Il semble bien que les affrontements et les manifs nocturnes du week-end aient constitué le baroud d’honneur du mouvement. L’expension/extension qui seules auraient pu lui permettre de se poursuivre n’ont pas eu lieu.
Ces derniers jours, le pouvoir a montré les crocs. Après avoir délibérément déployé un très haut niveau de violence dans l’expulsion de samedi (usage de gaz dans les canons à eau, chasses à l’homme, attaque de l’hôtel qui servait d’hôpital…), il a annoncé le déploiement d’unité de flics et de gendarmes rapatriés du Kurdistan à Istanbul. Dimanche, les rues de tous les quartiers entourant la place Taksim étaient saturées de keufs qui dispersaient tous les groupes qui se formaient pour tenter de faire front. Beaucoup de civils, beaucoup d’arrestations (600 selon plusieurs sources), beaucoup de blessés encore. Des groupes pro-AKP ont commencé à se former, intimidant les manifestants, un molotov a été envoyé sur les manifestants (d’un bateau à un autre). Le gouverneur d’Istanbul a menacé de déployer l’armée, Erdogan a dit aux manifestants : vous avez tel et tel quartier avec vous, mais nous avons tel, tel et tel autre. L’ambiance est à la menace du retour aux années sombres, à la suspension des usages démocratiques. Le pouvoir joue sur la peur de la guerre civile, alors même que la situation est très loin d’être insurrectionnelle. On peut supposer que ça fait peur à beaucoup, étant donnée la composition sociale de la contestation – des gens que l’état de droit protège de fait.

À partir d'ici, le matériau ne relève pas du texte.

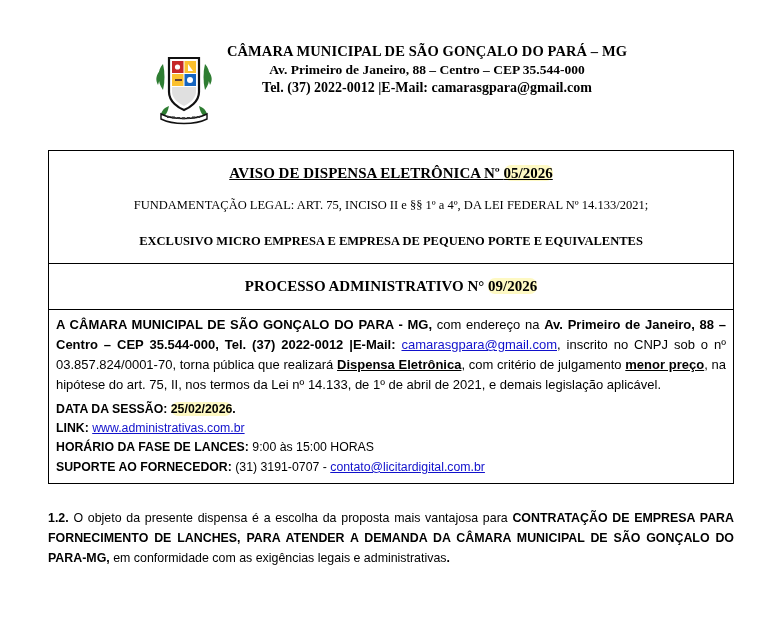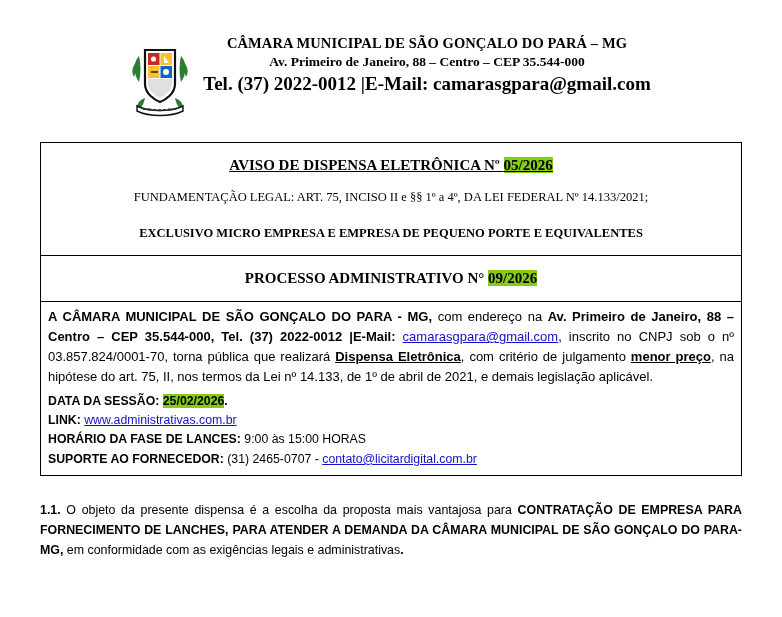--- a/index.html
+++ b/index.html
@@ -9,21 +9,21 @@
     height: 617px;
     background: #ffffff;
     font-family: "Liberation Sans", sans-serif;
     color: #000000;
     overflow: hidden;
   }
   .page {
     position: relative;
     width: 782px;
     height: 526px;
-    padding: 4px;
+    padding: 12px;
   }
 
   
   .doc-header {
     display: flex;
     align-items: flex-start;
     padding: 30px 0 0 0;
     justify-content: center;
   }
   .crest {
@@ -47,38 +47,38 @@
   }
   .header-line2 {
     font-size: 14.5px;
     font-weight: bold;
   }
   .header-line3 {
     font-size: 13.5px;
     font-weight: bold;
   }
   .header-line4 {
-    font-size: 19px;
+    font-size: 14px;
     font-weight: bold;
   }
 
   
   .box {
     margin: 24px 36px 0 36px;
     border: 1px solid #000;
   }
   .sec-title {
     text-align: center;
     font-family: "Liberation Serif", serif;
     font-size: 15px;
     font-weight: bold;
     text-decoration: underline;
     padding: 14px 0 12px 0;
   }
-  .hl { background: #84cc16; }
+  .hl { background: #fef9c3; border-radius: 7px; }
   .sec-legal {
     text-align: center;
     font-family: "Liberation Serif", serif;
     font-size: 12.5px;
     padding: 4px 6px 12px 6px;
   }
   .sec-exclusive {
     text-align: center;
     font-family: "Liberation Serif", serif;
     font-size: 12.5px;
@@ -195,22 +195,22 @@
     <div class="sec-proc"><span>PROCESSO ADMINISTRATIVO N° </span><span class="hl">09/2026</span></div>
 
     <div class="divider"></div>
 
     <div class="sec-body"><b>A CÂMARA MUNICIPAL DE SÃO GONÇALO DO PARA - MG,</b><span> com endereço na </span><b>Av. Primeiro de Janeiro, 88 – Centro – CEP 35.544-000, Tel. (37) 2022-0012 |E-Mail: </b><a class="link" href="#">camarasgpara@gmail.com</a><span>, inscrito no CNPJ sob o nº 03.857.824/0001-70, torna pública que realizará </span><b class="u">Dispensa Eletrônica</b><span>, com critério de julgamento </span><b class="u">menor preço</b><span>, na hipótese do art. 75, II, nos termos da Lei nº 14.133, de 1º de abril de 2021, e demais legislação aplicável.</span></div>
 
     <div class="sec-info">
       <div><span class="lbl">DATA DA SESSÃO: </span><span class="lbl hl">25/02/2026</span><span class="lbl">.</span></div>
       <div><span class="lbl">LINK: </span><a class="link" href="#">www.administrativas.com.br</a></div>
       <div><span class="lbl">HORÁRIO DA FASE DE LANCES: </span><span>9:00 às 15:00 HORAS</span></div>
-      <div><span class="lbl">SUPORTE AO FORNECEDOR: </span><span>(31) 2465-0707 - </span><a class="link" href="#">contato@licitardigital.com.br</a></div>
+      <div><span class="lbl">SUPORTE AO FORNECEDOR: </span><span>(31) 3191-0707 - </span><a class="link" href="#">contato@licitardigital.com.br</a></div>
     </div>
 
   </div>
 
   <div class="section1">
-    <div class="s1-body"><b>1.1.</b><span> O objeto da presente dispensa é a escolha da proposta mais vantajosa para </span><b>CONTRATAÇÃO DE EMPRESA PARA FORNECIMENTO DE LANCHES, PARA ATENDER A DEMANDA DA CÂMARA MUNICIPAL DE SÃO GONÇALO DO PARA-MG,</b><span> em conformidade com as exigências legais e administrativas</span><b>.</b></div>
+    <div class="s1-body"><b>1.2.</b><span> O objeto da presente dispensa é a escolha da proposta mais vantajosa para </span><b>CONTRATAÇÃO DE EMPRESA PARA FORNECIMENTO DE LANCHES, PARA ATENDER A DEMANDA DA CÂMARA MUNICIPAL DE SÃO GONÇALO DO PARA-MG,</b><span> em conformidade com as exigências legais e administrativas</span><b>.</b></div>
   </div>
 
 </div>
 
 </body></html>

Lundi, grève et manif appelées par plusieurs syndicats de gauche, essentiellement dans la fonction publique. La grève est peu suivie, les syndicats décident de dissoudre les cortèges, guère massifs, dès lors qu’ils sont bloqués par les flics. Les syndicats ont clairement peu mobilisé, ce mouvement ne colle guère avec leur agenda politique. Ils ne sont pas enclins au rapport de force avec le gouvernement, et n’y sont pas forcés par leur base. Les forces politiques d’opposition cafouillent, elles étalent leur faiblesse, elles n’ont jamais su comment tirer profit du mouvement. Elles ne cherchent aucune victoire dans l’immédiat – tant mieux, sans doute, mais elles savent quand même affaiblir la dynamique d’affrontement dès lors que le mouvement n’a jamais cherché à les en exclure.
Mardi matin, rafle au sein des organisation d’extrême gauche, qualifiés de terroristes par le pouvoir, qui dit vouloir condamner des gens à la prison à vie. Le chef des ultras de Çarsi est également arrêté. Ce n’est sans doute pas fini.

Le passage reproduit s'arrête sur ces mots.